Hace unas semanas me ocurrió, de visita al médico, lo que cada vez es más habitual en los consultorios: las largas horas de espera. No hablo de la desconsideración en el servicio público, eso ya se sabe, sino de la laxitud en el sector privado. Observo a los doctores, sobre todo si se sienten reputados, muy frescos en su comportamiento.
Ignoro si la modorra sea extensible a otras áreas, la de los profesionales del derecho o la de los que ejercen la psicología, por ejemplo, sin embargo, es curioso que en una época donde impera la filosofía del «Time is money», los facultativos caminen a su aire. Cierta «ética mínima» debe observarse con los pacientes.
Esta conducta ideal es la que se basa, según Kant desde el siglo XVIII, en el reconocimiento del valor de las personas poseedoras de dignidad. La exigencia kantiana no es la de la caridad, sino la de una justicia debida, conforme lo establecido por la razón. Es el imperativo que dicta obrar «solo según una máxima tal que puedas querer al mismo tiempo que se torne en ley universal».
Esto significa que antes de realizar una acción, debe preguntarse si se puede querer que todos los demás actúen de la misma forma en circunstancias similares. Si no se puede que sigan esa regla, entonces la acción no es moral. El principio es clave para orientar la conducta.

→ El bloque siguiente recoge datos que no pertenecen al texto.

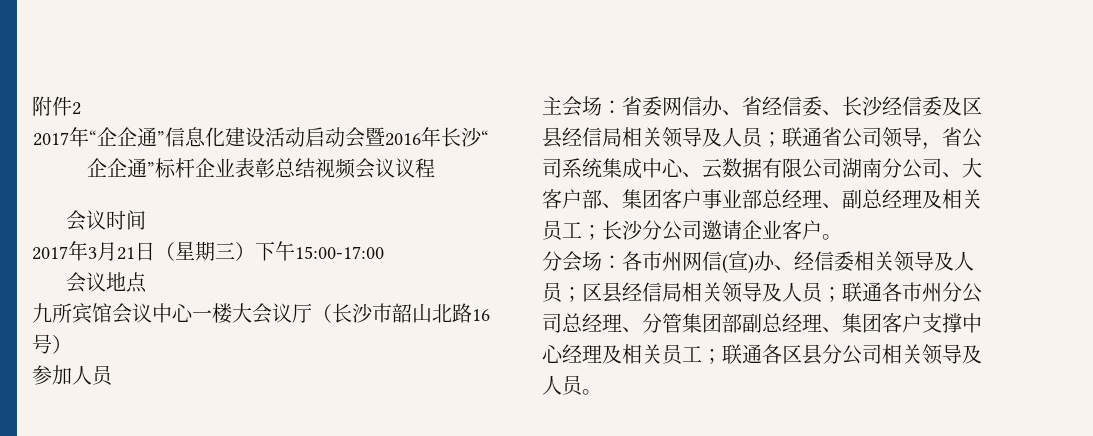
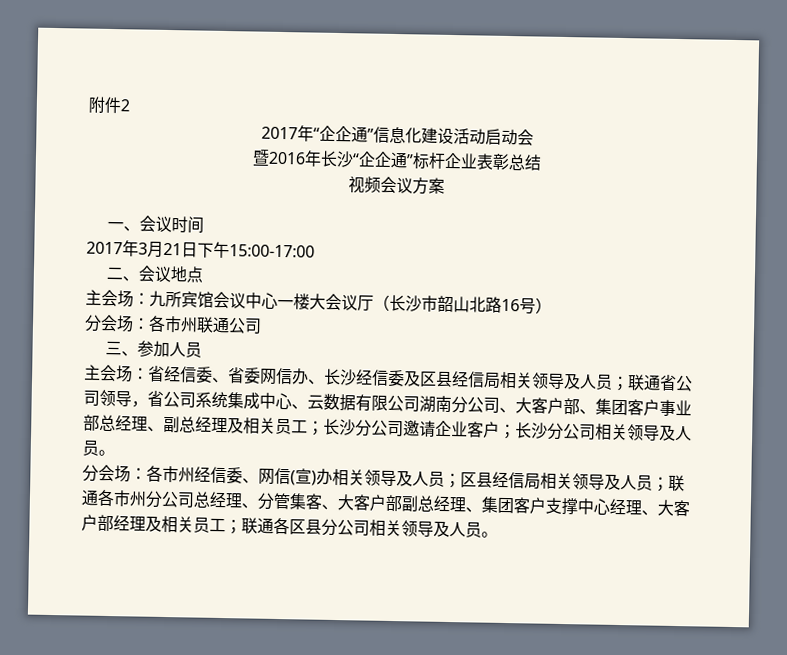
- 2017年“企企通”信息化建设活动启动会暨2016年长沙“企企通”标杆企业表彰总结视频会议议程
- 会议时间
+ 2017年“企企通”信息化建设活动启动会
+ 暨2016年长沙“企企通”标杆企业表彰总结
+ 视频会议方案
+ 一、会议时间
- 2017年3月21日（星期三）下午15:00-17:00
+ 2017年3月21日下午15:00-17:00
- 会议地点
+ 二、会议地点
- 九所宾馆会议中心一楼大会议厅（长沙市韶山北路16号）
+ 主会场：九所宾馆会议中心一楼大会议厅（长沙市韶山北路16号）
- 参加人员
+ 分会场：各市州联通公司
+ 三、参加人员
- 主会场：省委网信办、省经信委、长沙经信委及区县经信局相关领导及人员；联通省公司领导，省公司系统集成中心、云数据有限公司湖南分公司、大客户部、集团客户事业部总经理、副总经理及相关员工；长沙分公司邀请企业客户。
+ 主会场：省经信委、省委网信办、长沙经信委及区县经信局相关领导及人员；联通省公司领导，省公司系统集成中心、云数据有限公司湖南分公司、大客户部、集团客户事业部总经理、副总经理及相关员工；长沙分公司邀请企业客户；长沙分公司相关领导及人员。
- 分会场：各市州网信(宣)办、经信委相关领导及人员；区县经信局相关领导及人员；联通各市州分公司总经理、分管集团部副总经理、集团客户支撑中心经理及相关员工；联通各区县分公司相关领导及人员。
+ 分会场：各市州经信委、网信(宣)办相关领导及人员；区县经信局相关领导及人员；联通各市州分公司总经理、分管集客、大客户部副总经理、集团客户支撑中心经理、大客户部经理及相关员工；联通各区县分公司相关领导及人员。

Vivir desde la ética de la bondad no es fácil. Requiere, además de una base cognitiva que identifique razones, un ejercicio que se convierte en carácter. Pasa también por la sensibilidad que, aunque tenga fundamentos congénitos, puede aprenderse en casa o fuera de ella, como en la escuela o en la iglesia.
Las prácticas de desprecio no sucederían si renunciáramos a la lógica del poder. Si esas acciones no se originaran en un sistema de pensamiento en el que priman las utilidades y el interés personal sobre los otros. Solo si experimentáramos una especie de escrúpulo al sentir la ofensa infligida hacia los demás.

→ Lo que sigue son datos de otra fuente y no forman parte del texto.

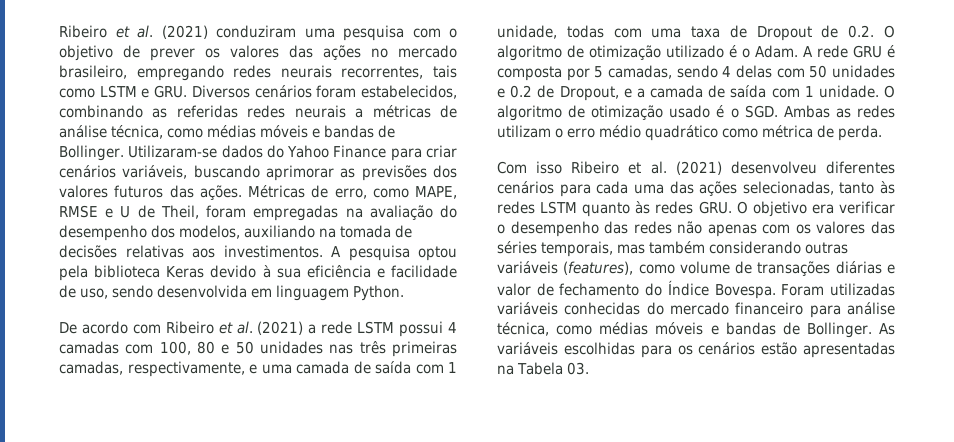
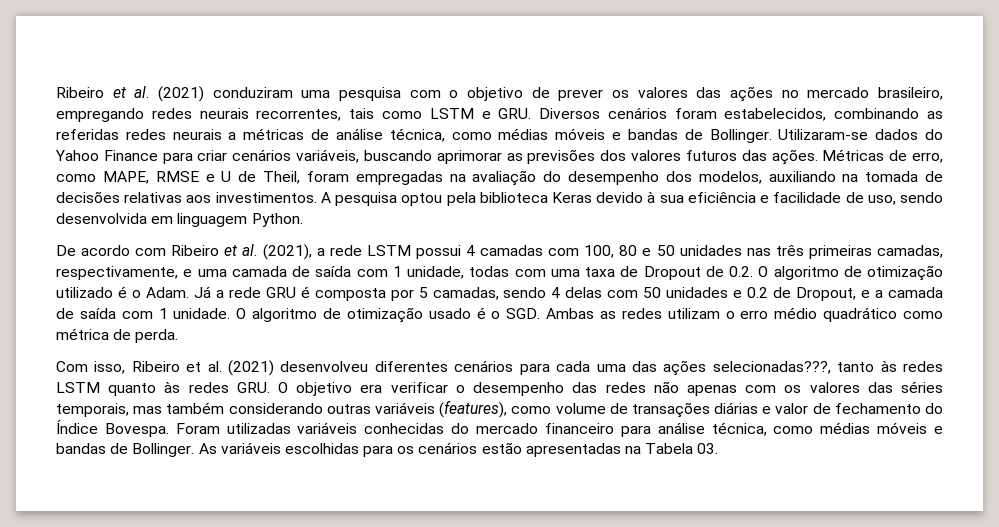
- De acordo com Ribeiro et al. (2021) a rede LSTM possui 4 camadas com 100, 80 e 50 unidades nas três primeiras camadas, respectivamente, e uma camada de saída com 1 unidade, todas com uma taxa de Dropout de 0.2. O algoritmo de otimização utilizado é o Adam.
+ De acordo com Ribeiro et al. (2021), a rede LSTM possui 4 camadas com 100, 80 e 50 unidades nas três primeiras camadas, respectivamente, e uma camada de saída com 1 unidade, todas com uma taxa de Dropout de 0.2. O algoritmo de otimização utilizado é o Adam.
- A rede GRU é composta por 5 camadas, sendo 4 delas com 50 unidades e 0.2 de Dropout, e a camada de saída com 1 unidade.
+ Já a rede GRU é composta por 5 camadas, sendo 4 delas com 50 unidades e 0.2 de Dropout, e a camada de saída com 1 unidade.
- Com isso Ribeiro et al. (2021) desenvolveu diferentes cenários para cada uma das ações selecionadas, tanto às redes LSTM quanto às redes GRU. O objetivo era verificar o desempenho das redes não apenas com os valores das séries temporais, mas também considerando outras variáveis (features), como volume de transações diárias e valor de fechamento do Índice Bovespa.
+ Com isso, Ribeiro et al. (2021) desenvolveu diferentes cenários para cada uma das ações selecionadas???, tanto às redes LSTM quanto às redes GRU. O objetivo era verificar o desempenho das redes não apenas com os valores das séries temporais, mas também considerando outras variáveis (features), como volume de transações diárias e valor de fechamento do Índice Bovespa.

Dicha conciencia es el resultado de la buena educación. El ejemplo recibido en casa, las prácticas pedagógicas en la escuela y los cursos (que desaparecen) de ética profesional en las universidades. Lo demás es el reino de la selva, la barbarie y el troglodismo ubicuo. No es el mundo, sin duda, en el que queremos vivir.
Según Dussel, la condición necesaria para el cambio es la epifanía del otro que transforma la praxis cotidiana. Lo dice así:
«Esa lógica (la de la alteridad) comienza por el cara-a-cara; el reconocimiento del Otro mueve de un modo muy distinto al que de esta manera acepta al Otro como otro. Solamente de este nivel puede decirse que hay la paz, que hay el amor, y, por lo tanto, que se instaura la historia».
En diciembre del año pasado, se presentó una demanda contra la cantante Madonna por los retrasos en sus conciertos. Los seguidores en Estados Unidos la acusaron por empezar sus espectáculos dos horas más tarde de lo indicado en las entradas. La prensa dice que el proceso judicial sigue activo en los tribunales de Nueva York. No sé si deberíamos seguir el ejemplo, pero cierta demanda al relajamiento de muchos en el trato, como mínimo hay que sacarlo a la luz. No permitamos tanta impunidad.